|Title:||The Association Between Internet Use and Ambulatory Care-Seeking Behaviors in Taiwan: A Cross-Sectional Study||Authors:||Hsieh, Ronan Wenhan
|Keywords:||mass media;Internet;literacy;outpatient clinic;ambulatory care||Issue Date:||2016||Start page/Pages:||e319||Source:||Journal of Medical Internet Research||Abstract:||
Background: Compared with the traditional ways of gaining health-related information from newspapers, magazines, radio, and television, the Internet is inexpensive, accessible, and conveys diverse opinions. Several studies on how increasing Internet use affected outpatient clinic visits were inconclusive.
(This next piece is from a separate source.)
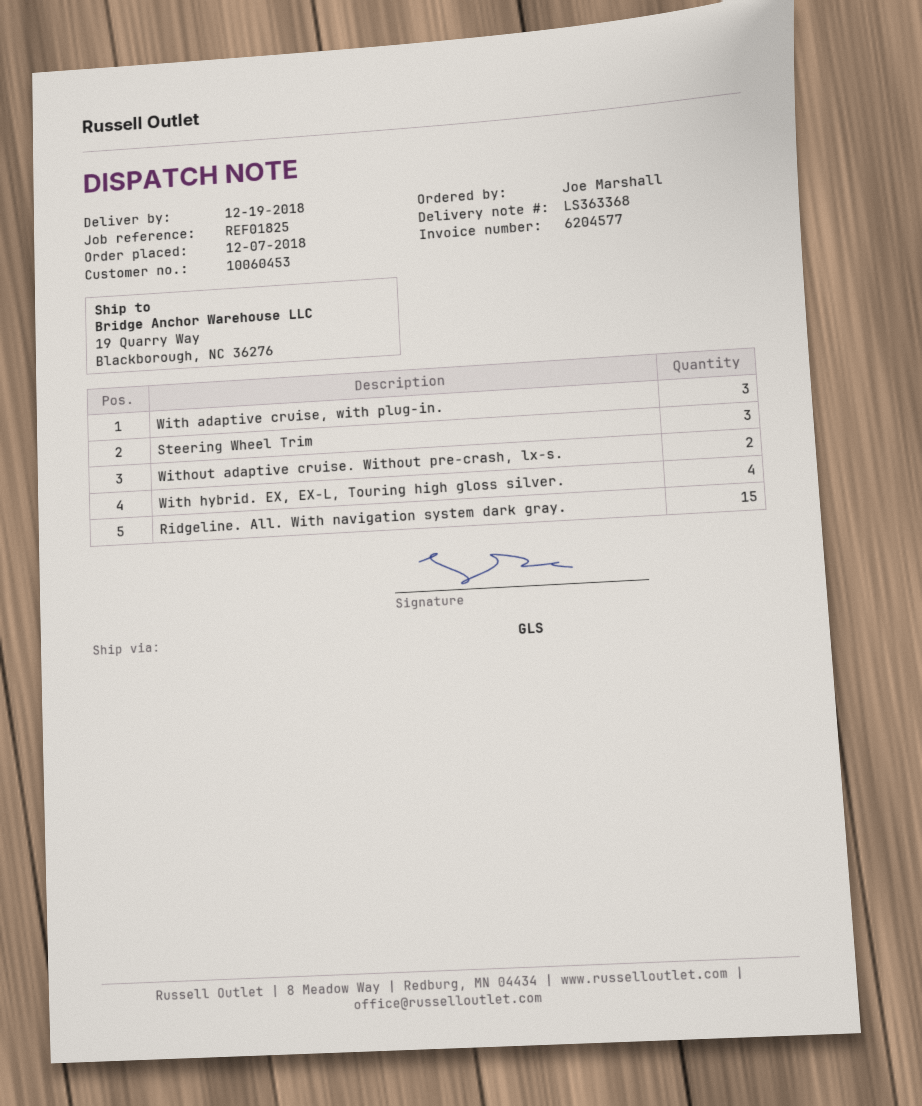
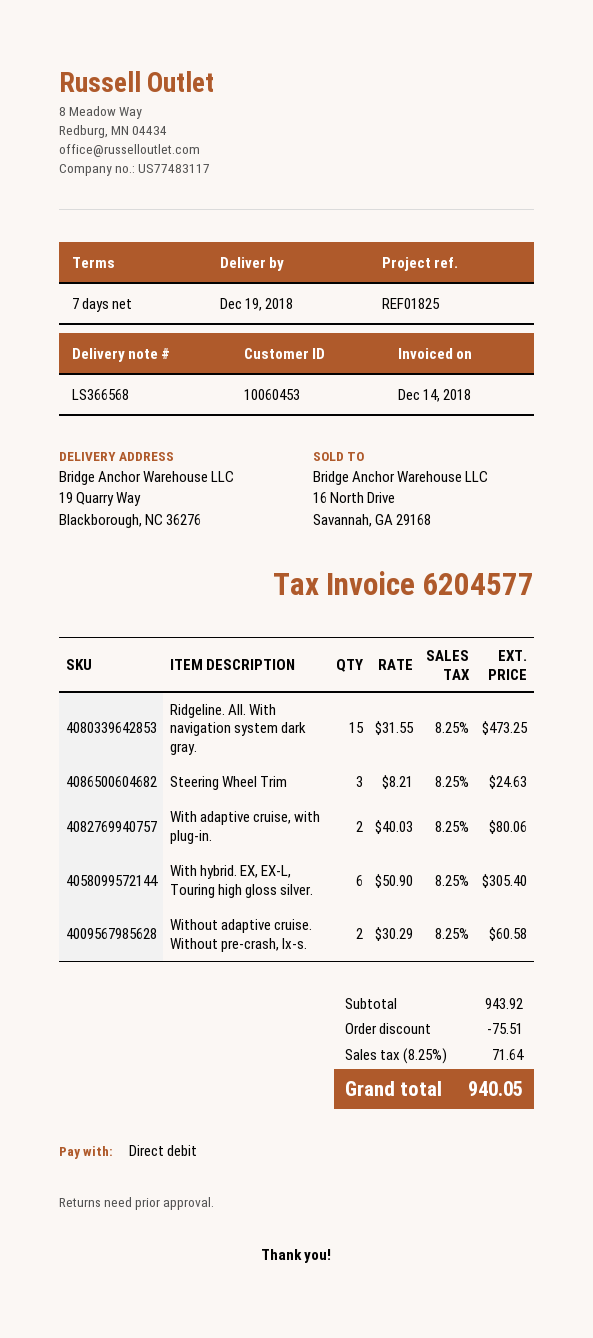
delivery note number: LS363368 -> LS366568
With adaptive cruise, with plug-in.: 3 -> 2
With hybrid. EX, EX-L, Touring high gloss silver.: 4 -> 6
Objective: The objective of this study was to examine the role of Internet use on ambulatory care-seeking behaviors as indicated by the number of outpatient clinic visits after adjusting for confounding variables.
Methods: We conducted this study using a sample randomly selected from the general population in Taiwan. To handle the missing data, we built a multivariate logistic regression model for propensity score matching using age and sex as the independent variables. The questionnaires with no missing data were then included in a multivariate linear regression model for examining the association between Internet use and outpatient clinic visits.
Results: We included a sample of 293 participants who answered the questionnaire with no missing data in the multivariate linear regression model. We found that Internet use was significantly associated with more outpatient clinic visits (P=.04). The participants with chronic diseases tended to make more outpatient clinic visits (P<.01).
Conclusions: The inconsistent quality of health-related information obtained from the Internet may be associated with patients' increasing need for interpreting and discussing the information with health care professionals, thus resulting in an increasing number of outpatient clinic visits. In addition, the media literacy of Web-based health-related information seekers may also affect their ambulatory care-seeking behaviors, such as outpatient clinic visits.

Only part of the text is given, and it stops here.